> [What you have to do] Extract every line of the material that holds the string "none".

> [Exercise inputs]
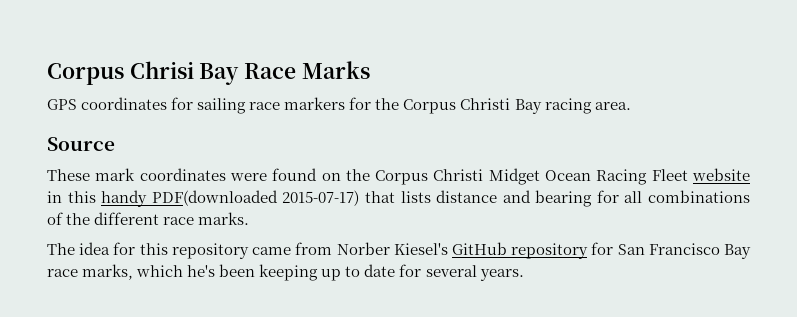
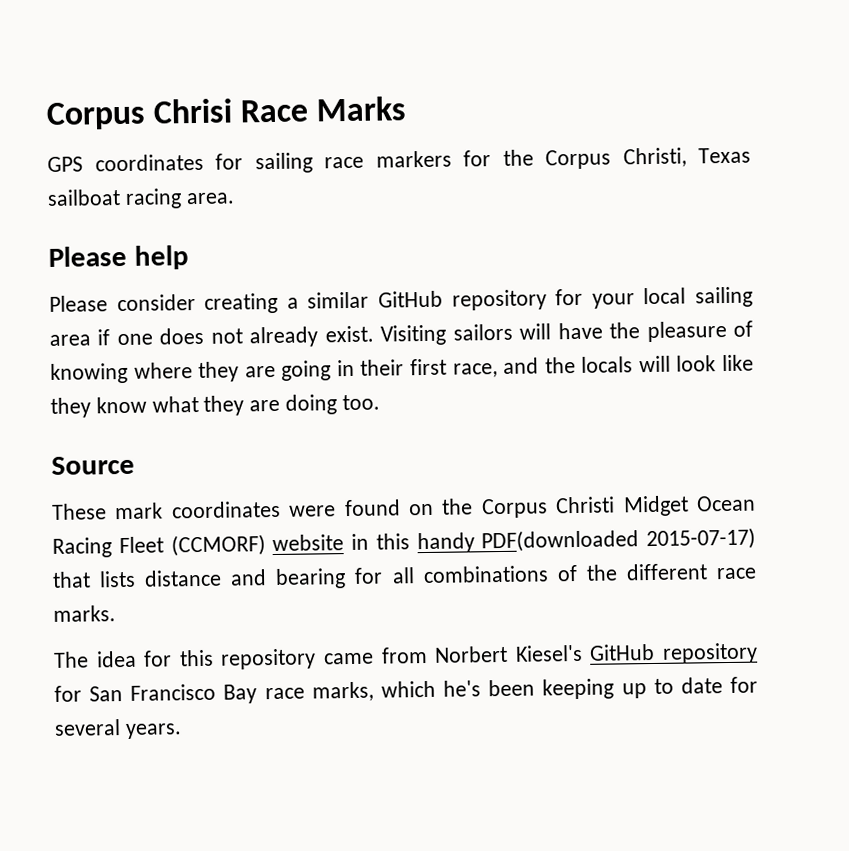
[199,63,240,85] Bay -> (233, 111) none
[460,98,542,114] Christi Bay -> [622,147,751,168] [47,189,121,206] Christi, Texas sailboat
(631, 106) none -> [48,245,189,270] [49,286,754,314] [49,320,753,348] [50,354,754,384] [50,394,380,418] // Please help // Please consider creating a similar GitHub repository for your local sailing area if one does not already exist. Visiting sailors will have the pleasure of knowing where they are going in their first race, and the locals will look like they know what they are doing too.
(688, 175) none -> [170,534,266,557] (CCMORF)
[336,242,390,255] Norber -> [434,645,509,663] Norbert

> [Response for this exercise]
[199,63,240,85] Bay -> (233, 111) none
(631, 106) none -> [48,245,189,270] [49,286,754,314] [49,320,753,348] [50,354,754,384] [50,394,380,418] // Please help // Please consider creating a similar GitHub repository for your local sailing area if one does not already exist. Visiting sailors will have the pleasure of knowing where they are going in their first race, and the locals will look like they know what they are doing too.
(688, 175) none -> [170,534,266,557] (CCMORF)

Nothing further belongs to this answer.